Right now, the GOP complains about the flood of lawsuits. They shouldn't. It is only a natural consequence of their refusal to defemd the public's interests before the bad things happen. Our politicians have allowed standards to slip, and have eliminated regulations that would have interfered with such bad behavior. So what do people do? They take the ones who have harmed them to court. Of course, now the GOP wants to reduce or eliminate even that course of action. What then? What can the American people do to safeguard their interests then?

The GOP should think long and hard about the results of surpressing such discontent. If people cannot find justice, they will find more desperate and radical means of righting the balance. The laissez faire attitudes of the late Nineteenth and early Twentieth Century lead to the enormous backlash of liberalism that lasted for nearly half a century.

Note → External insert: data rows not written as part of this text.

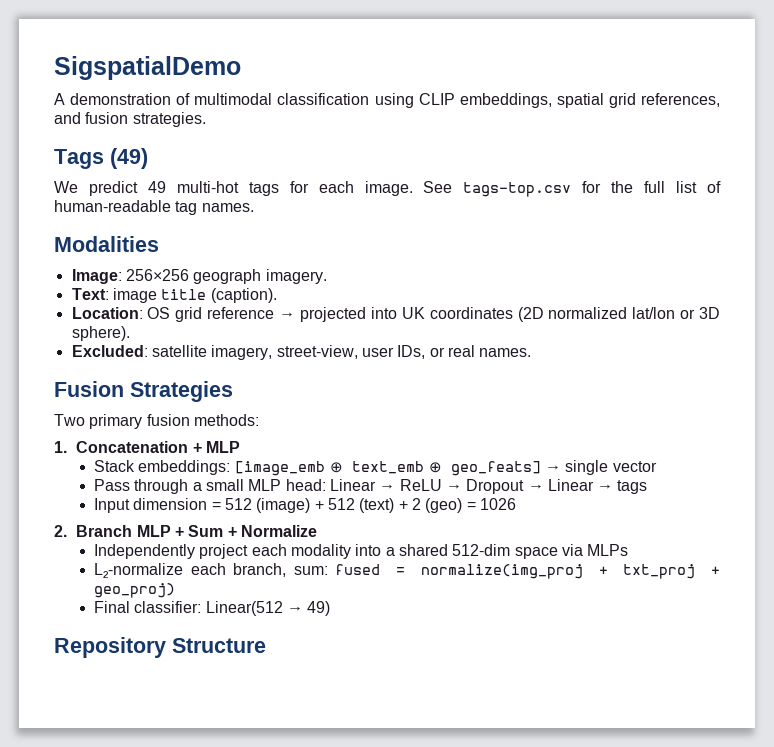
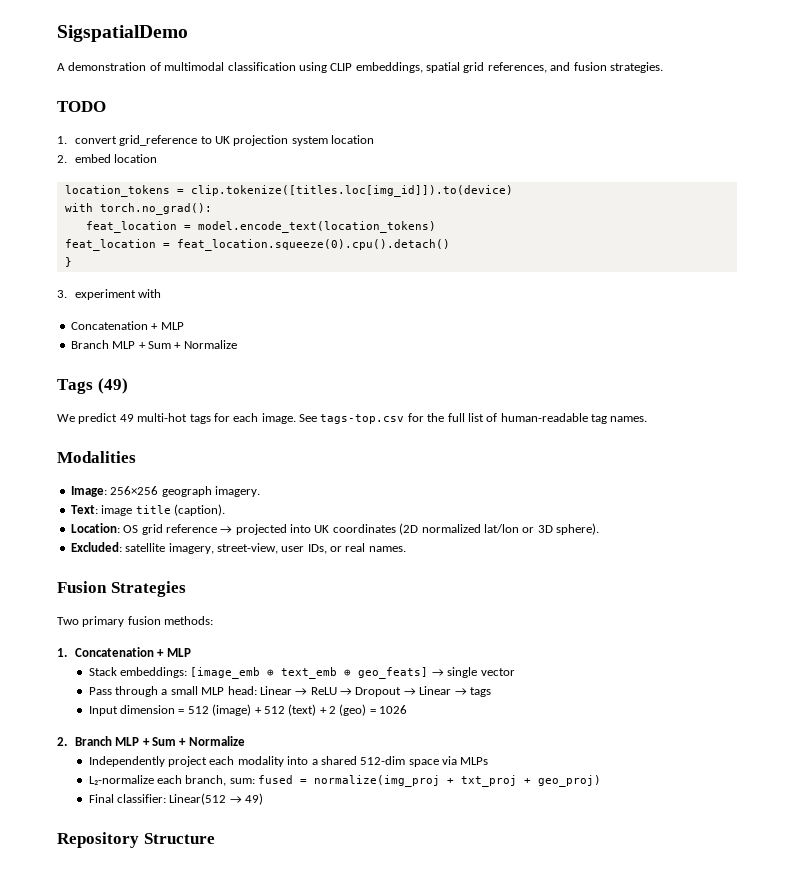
+ TODO
+ 1. convert grid_reference to UK projection system location
+ 2. embed location
+ location_tokens = clip.tokenize([titles.loc[img_id]]).to(device)
+ with torch.no_grad():
+ feat_location = model.encode_text(location_tokens)
+ feat_location = feat_location.squeeze(0).cpu().detach()
+ }
+ 3. experiment with
+ Concatenation + MLP
+ Branch MLP + Sum + Normalize

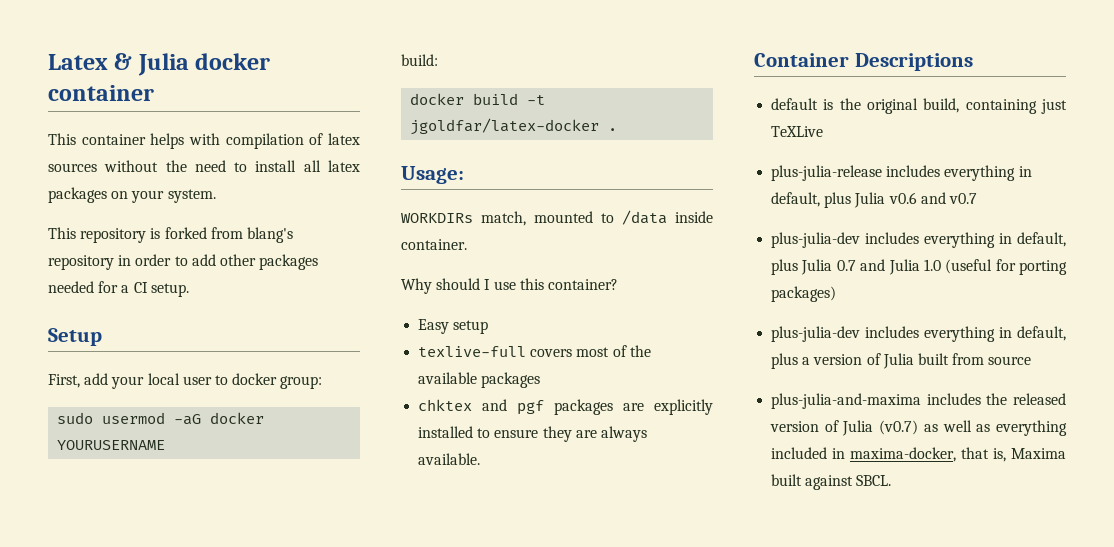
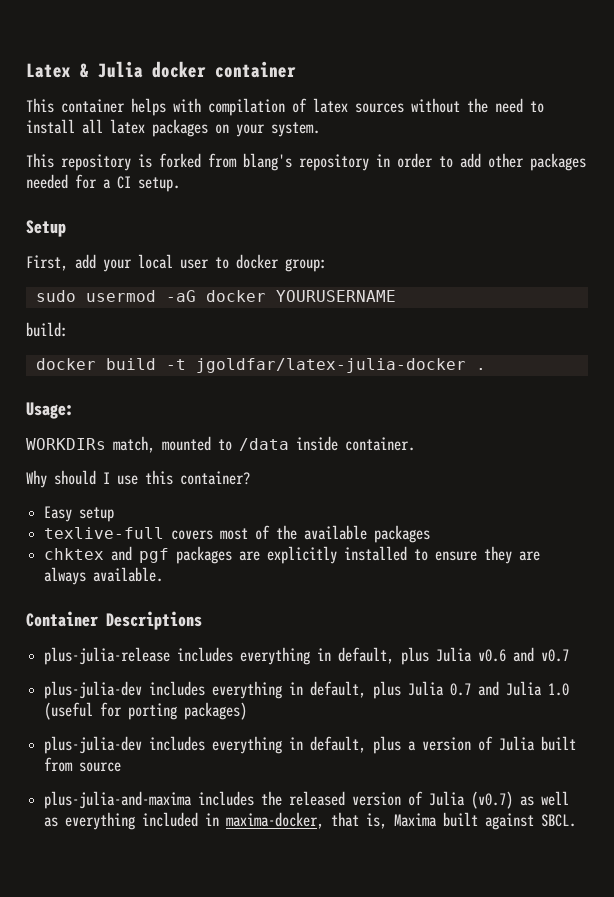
- docker build -t jgoldfar/latex-docker .
+ docker build -t jgoldfar/latex-julia-docker .
- default is the original build, containing just TeXLive

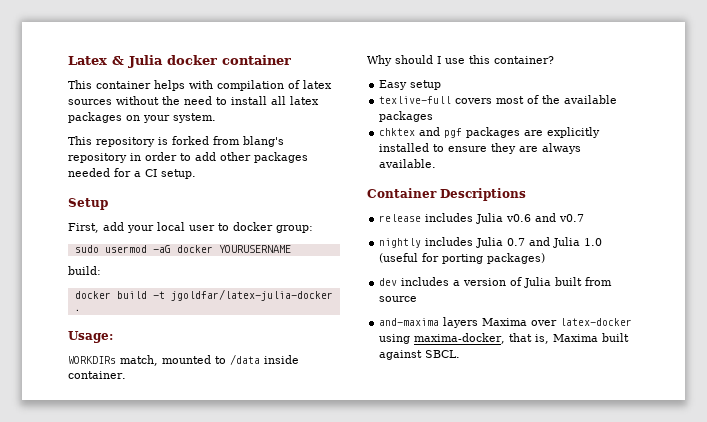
- plus-julia-release includes everything in default, plus Julia v0.6 and v0.7
- plus-julia-dev includes everything in default, plus Julia 0.7 and Julia 1.0 (useful for porting packages)
+ release includes Julia v0.6 and v0.7
+ nightly includes Julia 0.7 and Julia 1.0 (useful for porting packages)
- plus-julia-dev includes everything in default, plus a version of Julia built from source
+ dev includes a version of Julia built from source
- plus-julia-and-maxima includes the released version of Julia (v0.7) as well as everything included in maxima-docker, that is, Maxima built against SBCL.
+ and-maxima layers Maxima over latex-docker using maxima-docker, that is, Maxima built against SBCL.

Even if FDR did not single-handedly take us out of the depression, he did satisfy the public's wish to regain its power over those who ruled their lives. The Regulations that shackled business were their regulations. The radical changes that FDR brought were supported by the public's mandate, and that public mandate extended from the pain and suffering that rogue business practices and selfish behavior inspired in the average working citizen.

I might say, "If the GOP wants to store up such resentment, fine by me", but I would much rather not have the worst come to pass before we remember the best in ourselves. It use to be there were values and responsibilities held that transcended the world of dollars and cents, loyalties to customers, employees, God and Country that meant something. There still can be. We just have to remember that it is business's role to serve the customer, the public, and the investor, not the other way around.